(Extracted records)
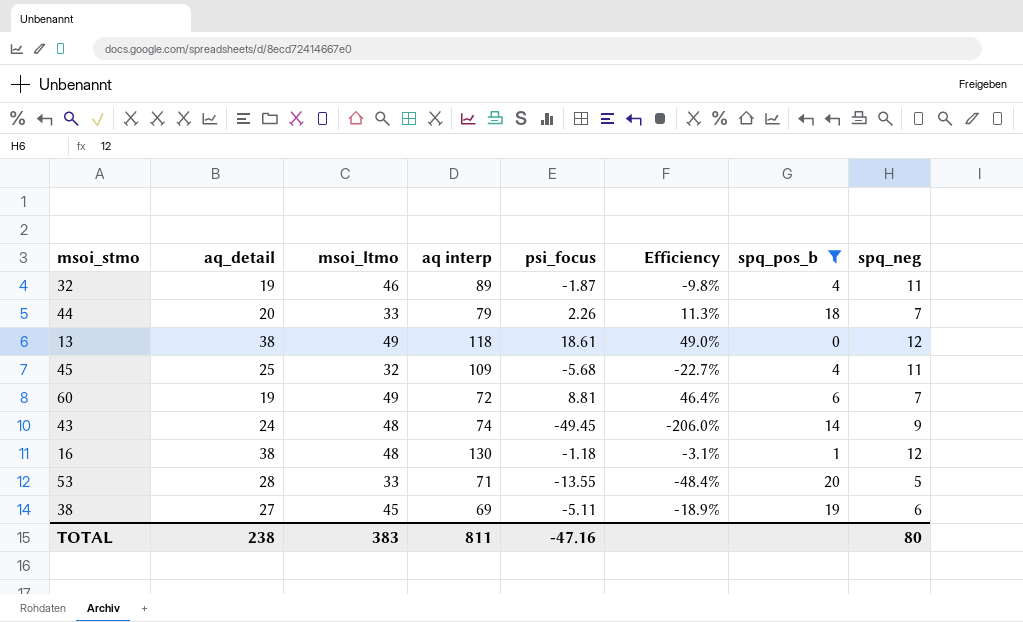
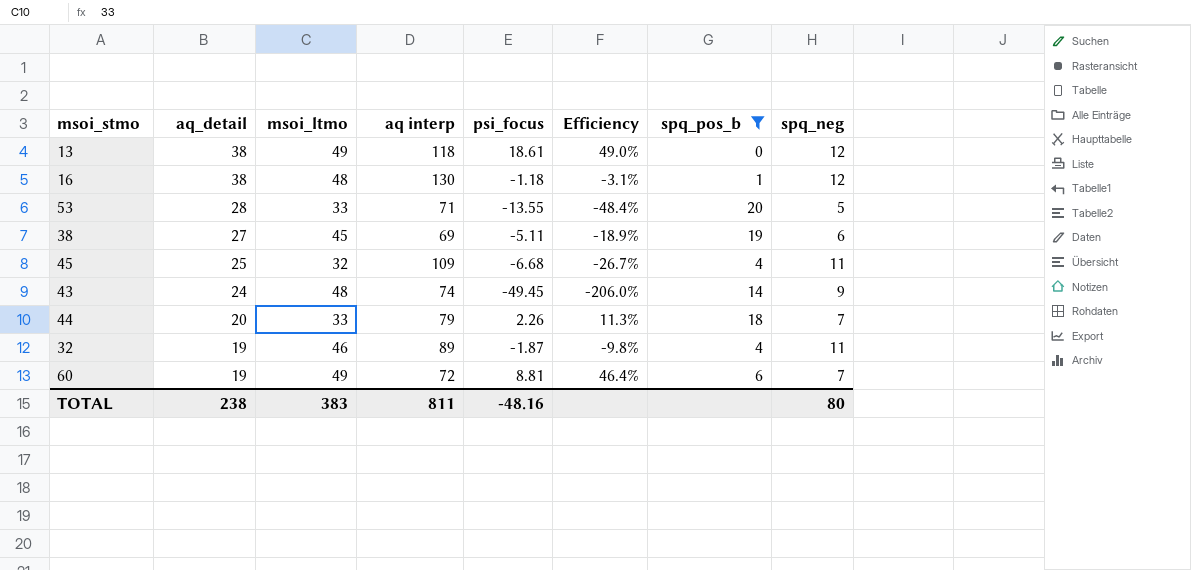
row order: none -> aq_detail descending
45 | psi_focus: -5.68 -> -6.68
45 | Efficiency: -22.7% -> -26.7%
TOTAL | psi_focus: -47.16 -> -48.16

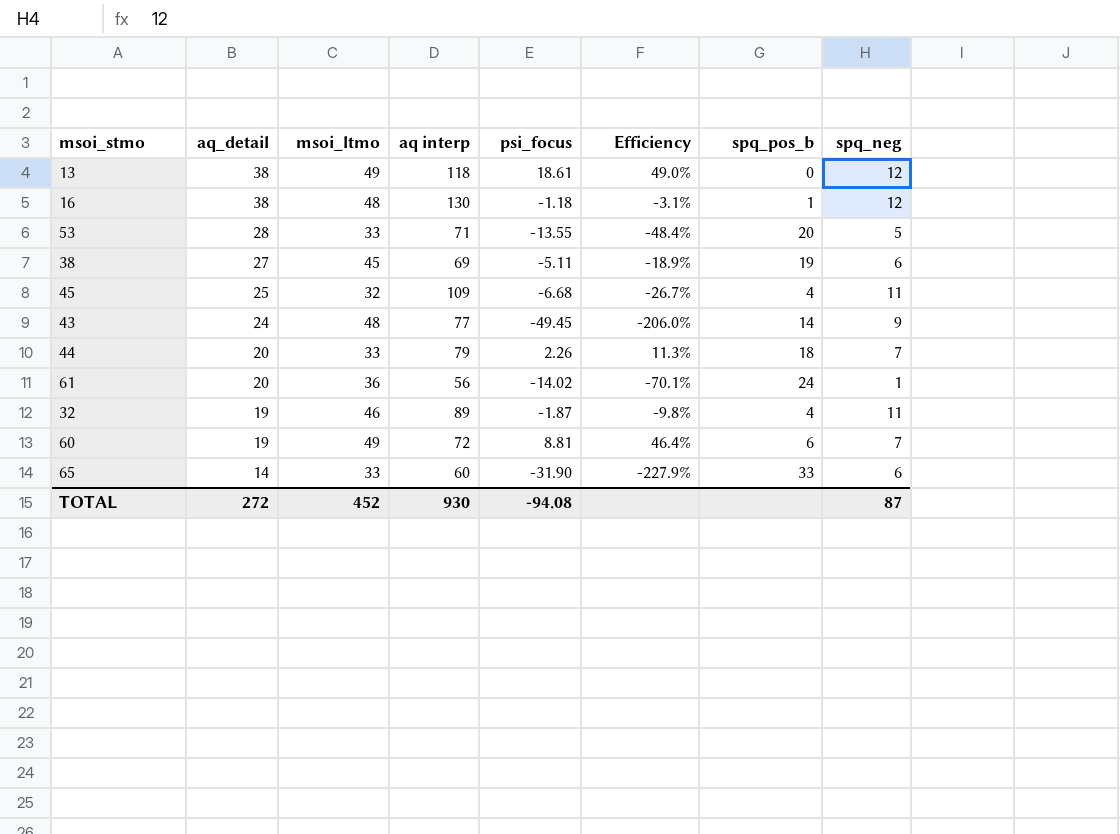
filter: spq_pos_b <= 20 -> none
43 | aq interp: 74 -> 77
TOTAL | aq_detail: 238 -> 272
TOTAL | msoi_ltmo: 383 -> 452
TOTAL | aq interp: 811 -> 930
TOTAL | psi_focus: -48.16 -> -94.08
TOTAL | spq_neg: 80 -> 87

- _TASK DETAILS_
If a line of the data contains the word "TOTAL", count it; say how many such lines there are and nothing else.

- _EXERCISE OUTPUT_
6